Food for thought, Jonathan Yardley on William Faulkner:
In all of American literature there is nothing — absolutely nothing — to compare with the life’s work of William Faulkner. From beginning to end his achievement is at an extraordinarily high level, sustained over nearly four decades, leaving us a half dozen indisputable masterpieces — “The Sound and the Fury,” “As I Lay Dying,” “Light in August,” “Absalom, Absalom!,” “The Hamlet,” “Go Down, Moses” — as well as many other books of singular merit. Simply and incontrovertibly, Faulkner stands alone . . . Yet for many other readers Faulkner remains an Everest too steep and craggy to climb. His dense, at times overwrought prose; his exceedingly complex plots; the intertwined genealogies that connect his books to each other; the sheer immensity of his oeuvre — these and other challenges scare people away.
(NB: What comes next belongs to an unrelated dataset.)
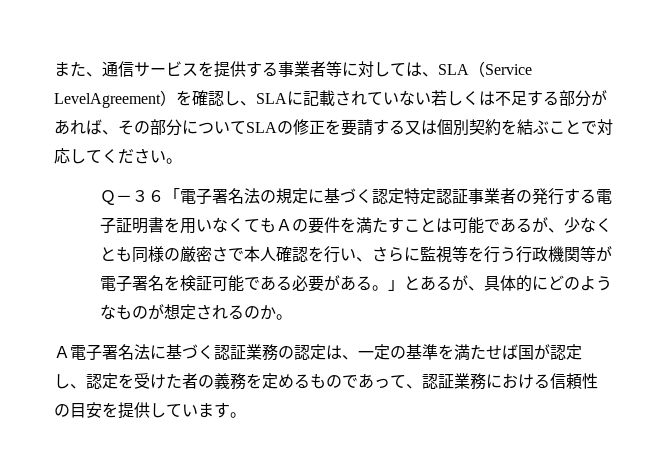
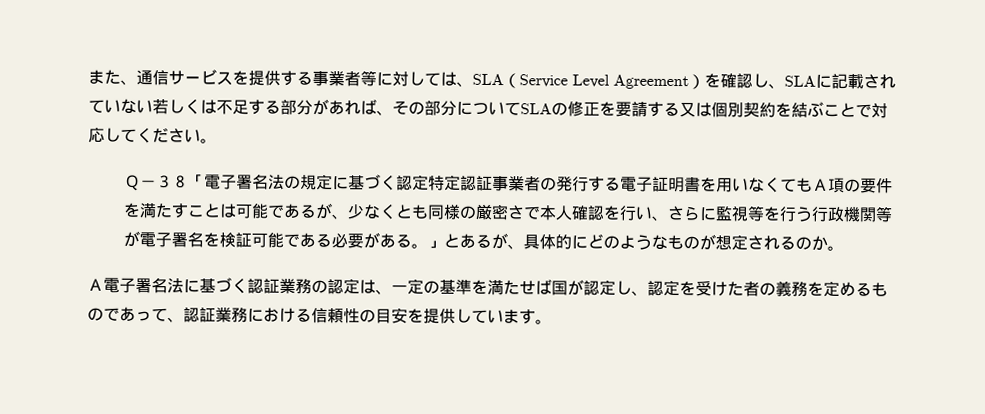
- また、通信サービスを提供する事業者等に対しては、SLA（Service LevelAgreement）を確認し、SLAに記載されていない若しくは不足する部分があれば、その部分についてSLAの修正を要請する又は個別契約を結ぶことで対応してください。
+ また、通信サービスを提供する事業者等に対しては、SLA（Service Level Agreement）を確認し、SLAに記載されていない若しくは不足する部分があれば、その部分についてSLAの修正を要請する又は個別契約を結ぶことで対応してください。
- Ｑ－３６「電子署名法の規定に基づく認定特定認証事業者の発行する電子証明書を用いなくてもＡの要件を満たすことは可能であるが、少なくとも同様の厳密さで本人確認を行い、さらに監視等を行う行政機関等が電子署名を検証可能である必要がある。」とあるが、具体的にどのようなものが想定されるのか。
+ Ｑ－３８「電子署名法の規定に基づく認定特定認証事業者の発行する電子証明書を用いなくてもＡ項の要件を満たすことは可能であるが、少なくとも同様の厳密さで本人確認を行い、さらに監視等を行う行政機関等が電子署名を検証可能である必要がある。」とあるが、具体的にどのようなものが想定されるのか。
What a terrible pity this is, for the riches his work yields are immeasurable, not merely its searching exploration of the great themes of Southern history — slavery, defeat, the burden of the past — but also the astonishing humor, what Cowley called “a sort of homely and sober-sided frontier humor that is seldom achieved in contemporary writing.”
I hope to tackle Faulkner this year, but I will admit to being somewhat intimidated.
This article encourages me to read Faulkner, but I’m not really looking forward to it. If he had said he was as good as Tolstoy, then I might be more enthused.